AIM OF THE TASK:
Restate every line of the data word for word, except for the images.

━━ RECORDS SHOWN ━━

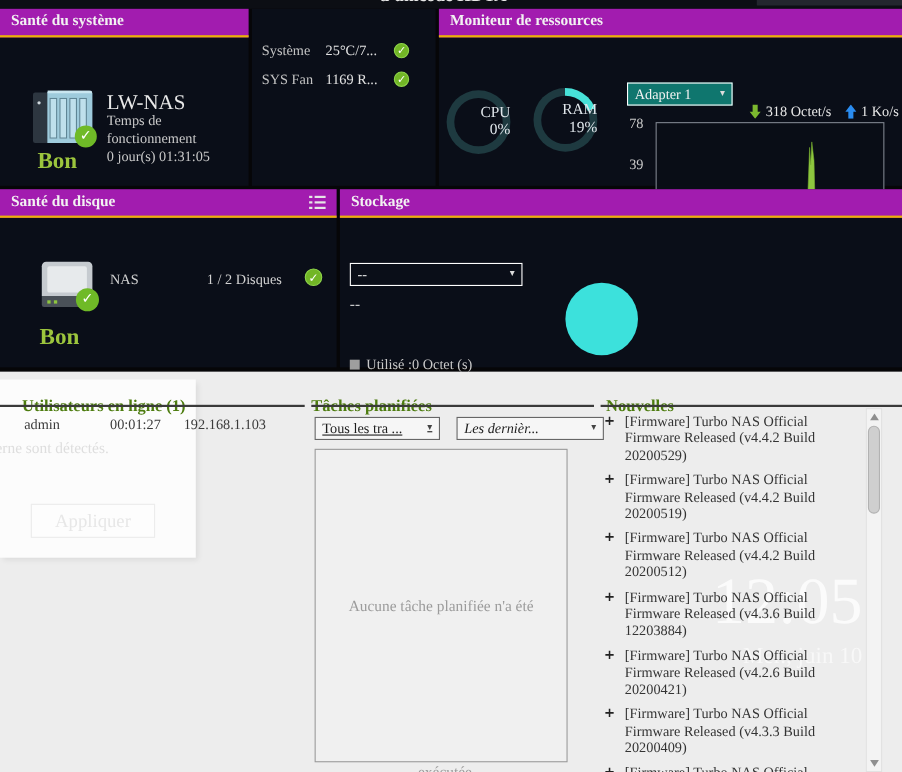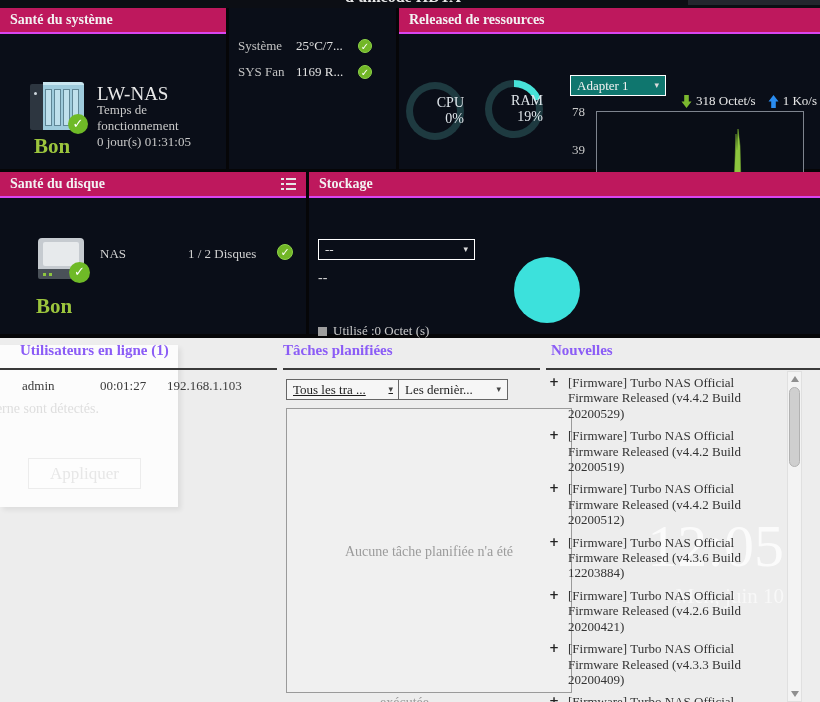--- a/index.html
+++ b/index.html
@@ -6,21 +6,21 @@
   html,body { width:820px; height:702px; overflow:hidden; }
   body { font-family:"Liberation Serif","DejaVu Serif",serif; position:relative; background:#ededed; }
 
   
   .dark-section { position:absolute; left:0; top:0; width:820px; height:338px; background:#060608; overflow:hidden; }
   .top-strip { position:absolute; left:0; top:0; width:820px; height:8px; overflow:hidden; background:#0c0e14; }
   .top-clipped-text { position:absolute; left:345px; top:-12px; color:#e8e8e8; font-weight:bold; font-size:16px; white-space:nowrap; }
   .top-right-strip { position:absolute; left:688px; top:0; width:132px; height:5px; background:#23262e; }
 
   .panel { position:absolute; background:#0a0e18; }
-  .panel-header { position:relative; height:26px; background:#be185d; border-bottom:2px solid #d946ef; color:#f2f2f2; font-weight:bold; font-size:14px; line-height:24px; padding:0 10px; }
+  .panel-header { position:relative; height:26px; background:#a21caf; border-bottom:2px solid #eab308; color:#f2f2f2; font-weight:bold; font-size:14px; line-height:24px; padding:0 10px; }
   .panel-body { position:relative; width:100%; height:calc(100% - 28px); }
 
   .p-sys   { left:0;   top:8px;   width:226px; height:161px; }
   .p-info  { left:229px;top:8px;  width:167px; height:161px; }
   .p-mon   { left:399px;top:8px;  width:421px; height:161px; }
   .p-disk  { left:0;   top:172px; width:306px; height:162px; }
   .p-stor  { left:309px;top:172px;width:511px; height:162px; }
 
   .check { display:inline-block; width:14px; height:14px; border-radius:50%; background:#72b626; border:1px solid #8ed44a; color:#fff; font-size:10px; line-height:13px; text-align:center; font-weight:bold; font-family:"DejaVu Sans",sans-serif; }
 
@@ -73,29 +73,29 @@
   .legend-sq { width:9px; height:9px; display:inline-block; }
   .stor-pie { position:absolute; left:205px; top:59px; width:66px; height:66px; border-radius:50%; background:#3ce1dc; }
 
   
   .light-section { position:absolute; left:0; top:338px; width:820px; height:364px; background:#ededed; overflow:hidden; }
 
   .ghost-panel { position:absolute; left:0; top:7px; width:178px; height:162px; background:#fcfcfc; box-shadow:3px 3px 5px rgba(0,0,0,0.07); overflow:hidden; }
   .ghost-text { position:absolute; left:-8px; top:56px; color:#dedede; font-size:14px; white-space:nowrap; }
   .ghost-btn { position:absolute; left:28px; top:113px; width:113px; height:31px; border:1px solid #ececec; background:#fdfdfd; color:#e7e7e7; font-size:17px; text-align:center; line-height:29px; }
 
-  .col-header { position:absolute; top:4px; font-weight:bold; font-size:15px; color:#8b5cf6; }
+  .col-header { position:absolute; top:24px; font-weight:bold; font-size:15px; color:#4d7c0f; }
   .col-underline { position:absolute; top:30px; height:2px; background:#3a3a3a; }
 
   .user-row { position:absolute; top:40px; left:0; width:277px; height:18px; font-size:13px; color:#3a3a3a; }
   .user-row span { position:absolute; }
 
   .task-dd { position:absolute; top:41px; height:21px; border:1px solid #666; background:#f6f6f6; color:#1d1d1d; font-size:13px; line-height:19px; padding:0 6px; display:flex; justify-content:space-between; align-items:center; }
   .task-dd .dd-caret { color:#444; }
-  .task-box { position:absolute; left:286px; top:70px; width:286px; height:285px; border:1px solid #9a9a9a; background:#f0f0f0; }
+  .task-box { position:absolute; left:286px; top:70px; width:230px; height:285px; border:1px solid #9a9a9a; background:#f0f0f0; }
   .task-empty-1 { position:absolute; left:0; top:135px; width:100%; text-align:center; color:#9b9b9b; font-size:14px; }
   .task-empty-2 { position:absolute; left:286px; top:357px; width:237px; text-align:center; color:#9b9b9b; font-size:14px; }
 
   .ghost-clock { position:absolute; right:36px; top:178px; text-align:right; color:rgba(255,255,255,0.78); z-index:0; }
   .ghost-clock .time { font-size:60px; line-height:60px; }
   .ghost-clock .date { font-size:21px; margin-top:8px; color:rgba(255,255,255,0.6); }
 
   .news-list { position:absolute; left:546px; top:33px; width:238px; height:331px; overflow:hidden; z-index:1; }
   .news-item { position:relative; padding:0 0 0 22px; margin:4px 0 7px 0; }
   .news-plus { position:absolute; left:3px; top:0; font-size:12px; font-weight:bold; color:#222; font-family:"DejaVu Sans",sans-serif; }
@@ -150,21 +150,21 @@
       </div>
       <div class="info-row" style="top:56px">
         <span class="info-label">SYS Fan</span>
         <span class="info-value">1169 R...</span>
         <span class="check">✓</span>
       </div>
     </div>
   </div>
 
   <div class="panel p-mon">
-    <div class="panel-header">Released de ressources</div>
+    <div class="panel-header">Moniteur de ressources</div>
     <div class="panel-body">
       <div class="donut cpu" style="left:7px; top:48px;">
         <div class="dlabel">
           <span>CPU</span>
           <span>0%</span>
         </div>
       </div>
       <div class="donut ram" style="left:86px; top:46px;">
         <div class="dlabel">
           <span>RAM</span>
@@ -259,21 +259,21 @@
     <span style="left:100px">00:01:27</span>
     <span style="left:167px">192.168.1.103</span>
   </div>
 
   <div class="col-header" style="left:283px">Tâches planifiées</div>
   <div class="col-underline" style="left:283px; width:257px;"></div>
   <div class="task-dd" style="left:286px; width:114px;text-decoration:underline;">
     <span>Tous les tra ...</span>
     <span class="dd-caret">▾</span>
   </div>
-  <div class="task-dd" style="left:398px; width:110px;">
+  <div class="task-dd" style="left:415px; width:134px;font-style:italic;">
     <span>Les dernièr...</span>
     <span class="dd-caret">▾</span>
   </div>
   <div class="task-box">
     <div class="task-empty-1">Aucune tâche planifiée n'a été</div>
   </div>
   <div class="task-empty-2">exécutée</div>
 
   <div class="col-header" style="left:551px">Nouvelles</div>
   <div class="col-underline" style="left:546px; width:274px;"></div>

━━━

EXERCISE OUTPUT:
--- a/index.html
+++ b/index.html
@@ -6,21 +6,21 @@
   html,body { width:820px; height:702px; overflow:hidden; }
   body { font-family:"Liberation Serif","DejaVu Serif",serif; position:relative; background:#ededed; }
 
   
   .dark-section { position:absolute; left:0; top:0; width:820px; height:338px; background:#060608; overflow:hidden; }
   .top-strip { position:absolute; left:0; top:0; width:820px; height:8px; overflow:hidden; background:#0c0e14; }
   .top-clipped-text { position:absolute; left:345px; top:-12px; color:#e8e8e8; font-weight:bold; font-size:16px; white-space:nowrap; }
   .top-right-strip { position:absolute; left:688px; top:0; width:132px; height:5px; background:#23262e; }
 
   .panel { position:absolute; background:#0a0e18; }
-  .panel-header { position:relative; height:26px; background:#be185d; border-bottom:2px solid #d946ef; color:#f2f2f2; font-weight:bold; font-size:14px; line-height:24px; padding:0 10px; }
+  .panel-header { position:relative; height:26px; background:#a21caf; border-bottom:2px solid #eab308; color:#f2f2f2; font-weight:bold; font-size:14px; line-height:24px; padding:0 10px; }
   .panel-body { position:relative; width:100%; height:calc(100% - 28px); }
 
   .p-sys   { left:0;   top:8px;   width:226px; height:161px; }
   .p-info  { left:229px;top:8px;  width:167px; height:161px; }
   .p-mon   { left:399px;top:8px;  width:421px; height:161px; }
   .p-disk  { left:0;   top:172px; width:306px; height:162px; }
   .p-stor  { left:309px;top:172px;width:511px; height:162px; }
 
   .check { display:inline-block; width:14px; height:14px; border-radius:50%; background:#72b626; border:1px solid #8ed44a; color:#fff; font-size:10px; line-height:13px; text-align:center; font-weight:bold; font-family:"DejaVu Sans",sans-serif; }
 
@@ -73,29 +73,29 @@
   .legend-sq { width:9px; height:9px; display:inline-block; }
   .stor-pie { position:absolute; left:205px; top:59px; width:66px; height:66px; border-radius:50%; background:#3ce1dc; }
 
   
   .light-section { position:absolute; left:0; top:338px; width:820px; height:364px; background:#ededed; overflow:hidden; }
 
   .ghost-panel { position:absolute; left:0; top:7px; width:178px; height:162px; background:#fcfcfc; box-shadow:3px 3px 5px rgba(0,0,0,0.07); overflow:hidden; }
   .ghost-text { position:absolute; left:-8px; top:56px; color:#dedede; font-size:14px; white-space:nowrap; }
   .ghost-btn { position:absolute; left:28px; top:113px; width:113px; height:31px; border:1px solid #ececec; background:#fdfdfd; color:#e7e7e7; font-size:17px; text-align:center; line-height:29px; }
 
-  .col-header { position:absolute; top:4px; font-weight:bold; font-size:15px; color:#8b5cf6; }
+  .col-header { position:absolute; top:24px; font-weight:bold; font-size:15px; color:#4d7c0f; }
   .col-underline { position:absolute; top:30px; height:2px; background:#3a3a3a; }
 
   .user-row { position:absolute; top:40px; left:0; width:277px; height:18px; font-size:13px; color:#3a3a3a; }
   .user-row span { position:absolute; }
 
   .task-dd { position:absolute; top:41px; height:21px; border:1px solid #666; background:#f6f6f6; color:#1d1d1d; font-size:13px; line-height:19px; padding:0 6px; display:flex; justify-content:space-between; align-items:center; }
   .task-dd .dd-caret { color:#444; }
-  .task-box { position:absolute; left:286px; top:70px; width:286px; height:285px; border:1px solid #9a9a9a; background:#f0f0f0; }
+  .task-box { position:absolute; left:286px; top:70px; width:230px; height:285px; border:1px solid #9a9a9a; background:#f0f0f0; }
   .task-empty-1 { position:absolute; left:0; top:135px; width:100%; text-align:center; color:#9b9b9b; font-size:14px; }
   .task-empty-2 { position:absolute; left:286px; top:357px; width:237px; text-align:center; color:#9b9b9b; font-size:14px; }
 
   .ghost-clock { position:absolute; right:36px; top:178px; text-align:right; color:rgba(255,255,255,0.78); z-index:0; }
   .ghost-clock .time { font-size:60px; line-height:60px; }
   .ghost-clock .date { font-size:21px; margin-top:8px; color:rgba(255,255,255,0.6); }
 
   .news-list { position:absolute; left:546px; top:33px; width:238px; height:331px; overflow:hidden; z-index:1; }
   .news-item { position:relative; padding:0 0 0 22px; margin:4px 0 7px 0; }
   .news-plus { position:absolute; left:3px; top:0; font-size:12px; font-weight:bold; color:#222; font-family:"DejaVu Sans",sans-serif; }
@@ -150,21 +150,21 @@
       </div>
       <div class="info-row" style="top:56px">
         <span class="info-label">SYS Fan</span>
         <span class="info-value">1169 R...</span>
         <span class="check">✓</span>
       </div>
     </div>
   </div>
 
   <div class="panel p-mon">
-    <div class="panel-header">Released de ressources</div>
+    <div class="panel-header">Moniteur de ressources</div>
     <div class="panel-body">
       <div class="donut cpu" style="left:7px; top:48px;">
         <div class="dlabel">
           <span>CPU</span>
           <span>0%</span>
         </div>
       </div>
       <div class="donut ram" style="left:86px; top:46px;">
         <div class="dlabel">
           <span>RAM</span>
@@ -259,21 +259,21 @@
     <span style="left:100px">00:01:27</span>
     <span style="left:167px">192.168.1.103</span>
   </div>
 
   <div class="col-header" style="left:283px">Tâches planifiées</div>
   <div class="col-underline" style="left:283px; width:257px;"></div>
   <div class="task-dd" style="left:286px; width:114px;text-decoration:underline;">
     <span>Tous les tra ...</span>
     <span class="dd-caret">▾</span>
   </div>
-  <div class="task-dd" style="left:398px; width:110px;">
+  <div class="task-dd" style="left:415px; width:134px;font-style:italic;">
     <span>Les dernièr...</span>
     <span class="dd-caret">▾</span>
   </div>
   <div class="task-box">
     <div class="task-empty-1">Aucune tâche planifiée n'a été</div>
   </div>
   <div class="task-empty-2">exécutée</div>
 
   <div class="col-header" style="left:551px">Nouvelles</div>
   <div class="col-underline" style="left:546px; width:274px;"></div>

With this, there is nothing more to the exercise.